THE PROBLEM :: From the records below, extract only the lines running from the line with "-47,7 +47,7 @@" to the line with "-91,7 +91,7 @@", both lines included, reproducing them exactly.

GIVEN RECORDS ::
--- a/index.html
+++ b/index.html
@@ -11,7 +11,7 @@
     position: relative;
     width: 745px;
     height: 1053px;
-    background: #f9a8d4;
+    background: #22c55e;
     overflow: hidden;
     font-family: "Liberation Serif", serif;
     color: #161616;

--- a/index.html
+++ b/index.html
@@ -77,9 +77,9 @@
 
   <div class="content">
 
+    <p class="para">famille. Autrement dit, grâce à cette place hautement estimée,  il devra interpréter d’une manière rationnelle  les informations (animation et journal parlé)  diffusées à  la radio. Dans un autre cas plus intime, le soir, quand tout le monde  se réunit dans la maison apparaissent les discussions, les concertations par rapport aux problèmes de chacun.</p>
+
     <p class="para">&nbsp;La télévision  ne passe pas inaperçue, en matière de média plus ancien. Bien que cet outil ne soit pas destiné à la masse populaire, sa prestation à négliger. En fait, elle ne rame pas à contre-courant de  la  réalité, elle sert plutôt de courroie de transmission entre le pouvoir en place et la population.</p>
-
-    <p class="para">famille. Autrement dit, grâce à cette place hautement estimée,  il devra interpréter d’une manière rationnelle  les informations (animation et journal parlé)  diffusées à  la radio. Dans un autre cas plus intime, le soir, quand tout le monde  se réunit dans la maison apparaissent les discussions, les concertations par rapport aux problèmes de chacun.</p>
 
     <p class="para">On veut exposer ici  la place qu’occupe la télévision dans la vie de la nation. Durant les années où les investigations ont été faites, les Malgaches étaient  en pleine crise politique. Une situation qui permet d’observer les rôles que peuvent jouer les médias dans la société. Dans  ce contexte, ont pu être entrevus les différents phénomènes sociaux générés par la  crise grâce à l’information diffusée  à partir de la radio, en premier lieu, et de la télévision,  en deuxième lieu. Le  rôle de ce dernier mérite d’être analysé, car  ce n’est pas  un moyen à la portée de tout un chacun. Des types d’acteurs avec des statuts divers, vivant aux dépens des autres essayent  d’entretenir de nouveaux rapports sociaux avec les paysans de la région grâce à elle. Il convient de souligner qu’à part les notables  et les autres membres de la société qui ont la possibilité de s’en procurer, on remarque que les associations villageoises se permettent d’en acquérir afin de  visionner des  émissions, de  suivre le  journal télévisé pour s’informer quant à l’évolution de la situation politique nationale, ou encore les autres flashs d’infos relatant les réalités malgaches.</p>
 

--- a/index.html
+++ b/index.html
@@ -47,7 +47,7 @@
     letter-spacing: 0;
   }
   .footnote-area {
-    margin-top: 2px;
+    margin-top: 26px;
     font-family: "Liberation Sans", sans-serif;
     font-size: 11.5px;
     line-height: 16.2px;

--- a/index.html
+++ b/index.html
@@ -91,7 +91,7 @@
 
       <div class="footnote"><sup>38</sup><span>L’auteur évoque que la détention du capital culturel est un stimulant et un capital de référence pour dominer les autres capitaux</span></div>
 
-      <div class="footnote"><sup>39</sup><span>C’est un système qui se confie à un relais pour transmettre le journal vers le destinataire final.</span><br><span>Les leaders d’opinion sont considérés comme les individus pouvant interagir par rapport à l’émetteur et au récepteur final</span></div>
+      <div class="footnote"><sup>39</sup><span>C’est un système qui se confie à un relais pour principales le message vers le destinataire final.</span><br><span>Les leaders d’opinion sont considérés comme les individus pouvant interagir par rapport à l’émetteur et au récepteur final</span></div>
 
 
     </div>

---

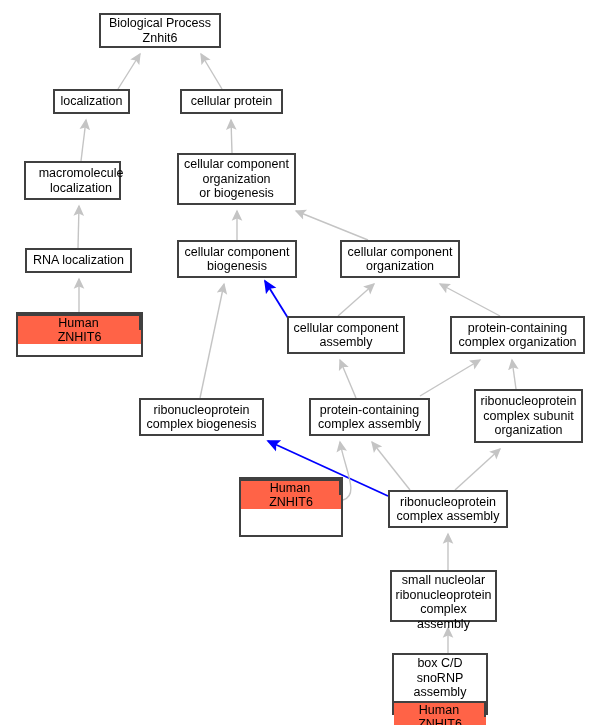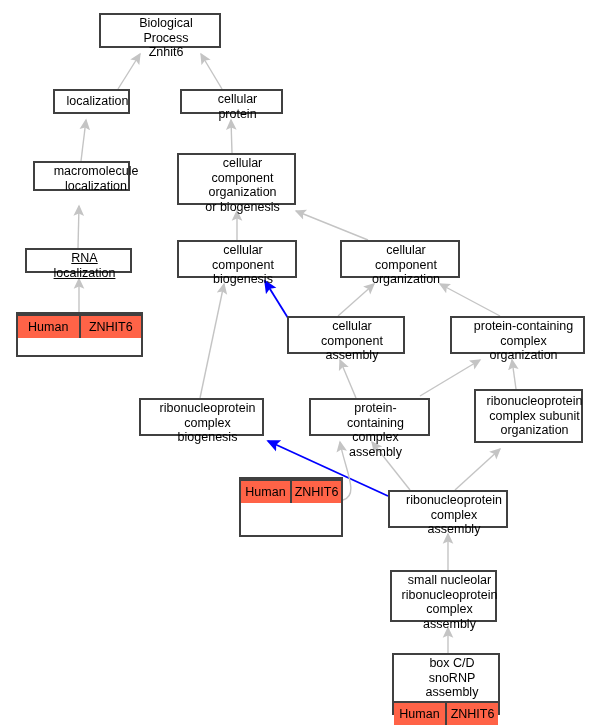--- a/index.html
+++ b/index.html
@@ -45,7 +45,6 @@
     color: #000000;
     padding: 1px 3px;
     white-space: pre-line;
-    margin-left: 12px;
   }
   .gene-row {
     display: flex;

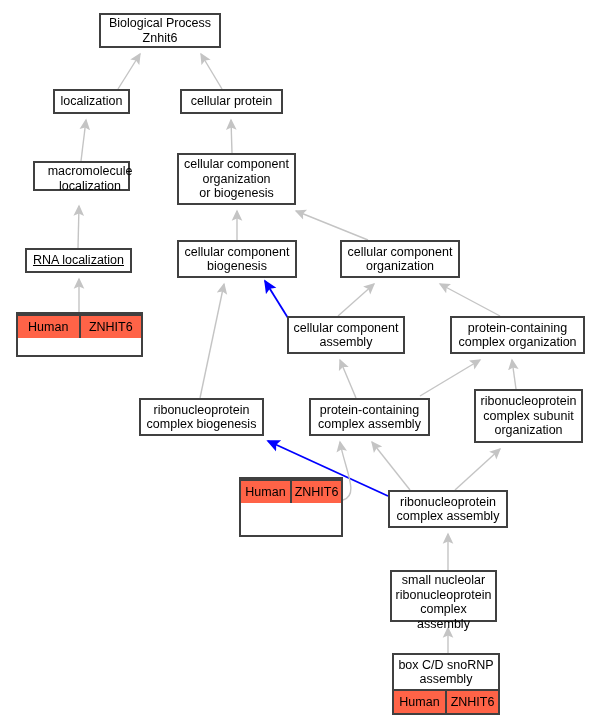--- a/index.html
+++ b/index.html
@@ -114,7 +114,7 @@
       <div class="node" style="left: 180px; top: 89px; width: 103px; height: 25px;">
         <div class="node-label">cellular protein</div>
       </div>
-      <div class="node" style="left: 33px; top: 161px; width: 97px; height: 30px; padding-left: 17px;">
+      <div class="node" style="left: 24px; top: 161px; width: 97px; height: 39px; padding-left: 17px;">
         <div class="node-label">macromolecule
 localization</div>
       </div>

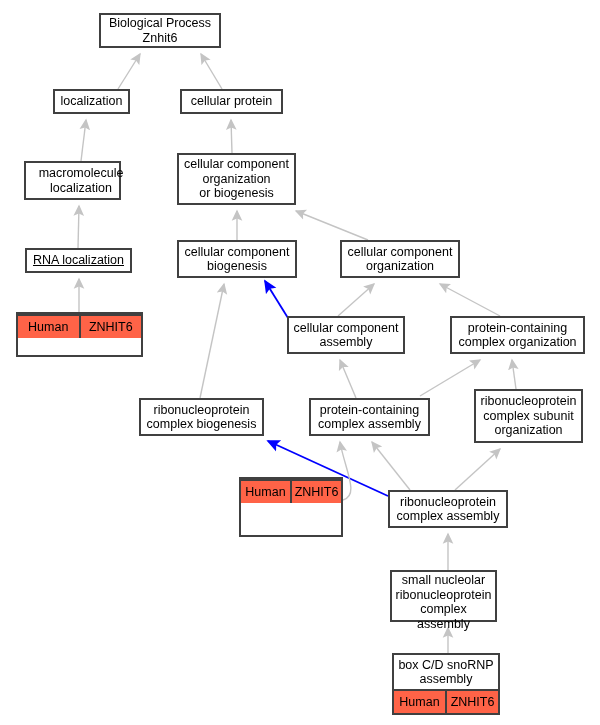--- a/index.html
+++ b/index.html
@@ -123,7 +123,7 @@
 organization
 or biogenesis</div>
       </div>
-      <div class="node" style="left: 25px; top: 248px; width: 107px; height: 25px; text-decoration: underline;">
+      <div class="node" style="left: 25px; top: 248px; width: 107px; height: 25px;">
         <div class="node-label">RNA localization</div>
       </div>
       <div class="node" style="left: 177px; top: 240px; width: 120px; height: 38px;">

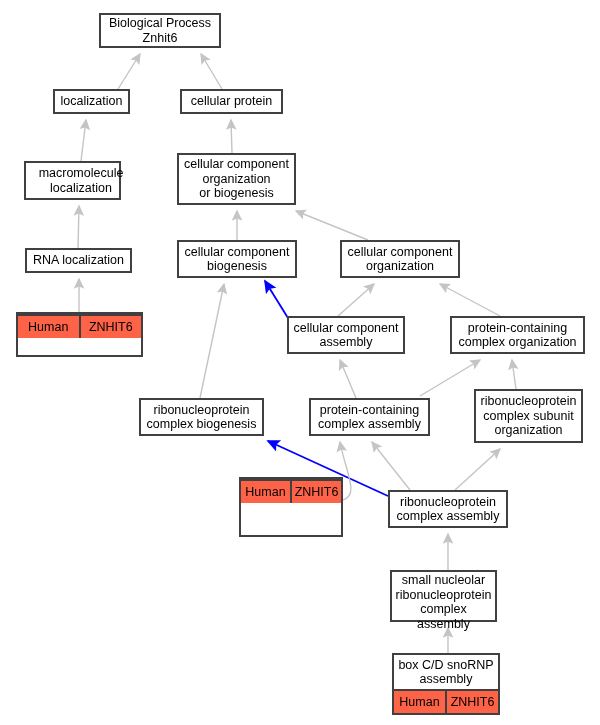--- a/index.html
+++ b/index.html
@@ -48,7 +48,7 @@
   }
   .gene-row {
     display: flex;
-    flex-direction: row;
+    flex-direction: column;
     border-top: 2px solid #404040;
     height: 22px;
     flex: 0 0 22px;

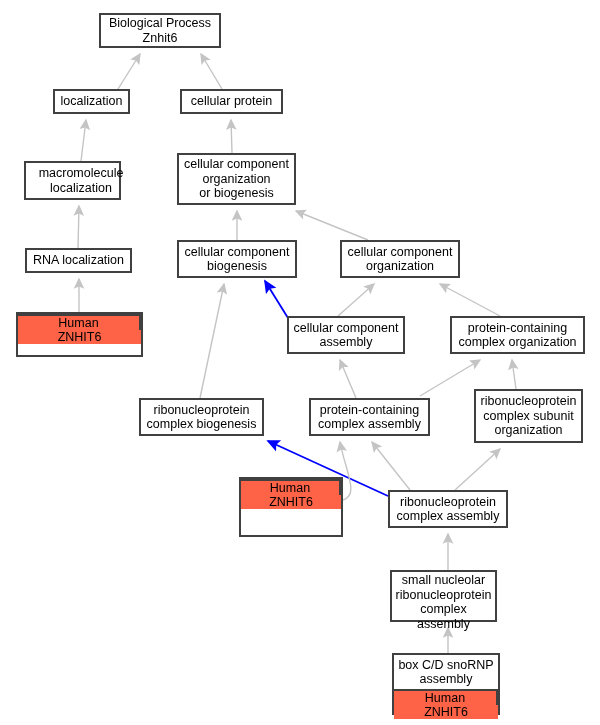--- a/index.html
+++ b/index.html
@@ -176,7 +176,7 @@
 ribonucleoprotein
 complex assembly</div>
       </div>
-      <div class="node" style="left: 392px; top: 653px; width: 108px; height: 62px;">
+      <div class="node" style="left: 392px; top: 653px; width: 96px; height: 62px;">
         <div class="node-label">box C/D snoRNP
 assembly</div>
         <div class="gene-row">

SOLUTION ::
@@ -47,7 +47,7 @@
     letter-spacing: 0;
   }
   .footnote-area {
-    margin-top: 2px;
+    margin-top: 26px;
     font-family: "Liberation Sans", sans-serif;
     font-size: 11.5px;
     line-height: 16.2px;

--- a/index.html
+++ b/index.html
@@ -91,7 +91,7 @@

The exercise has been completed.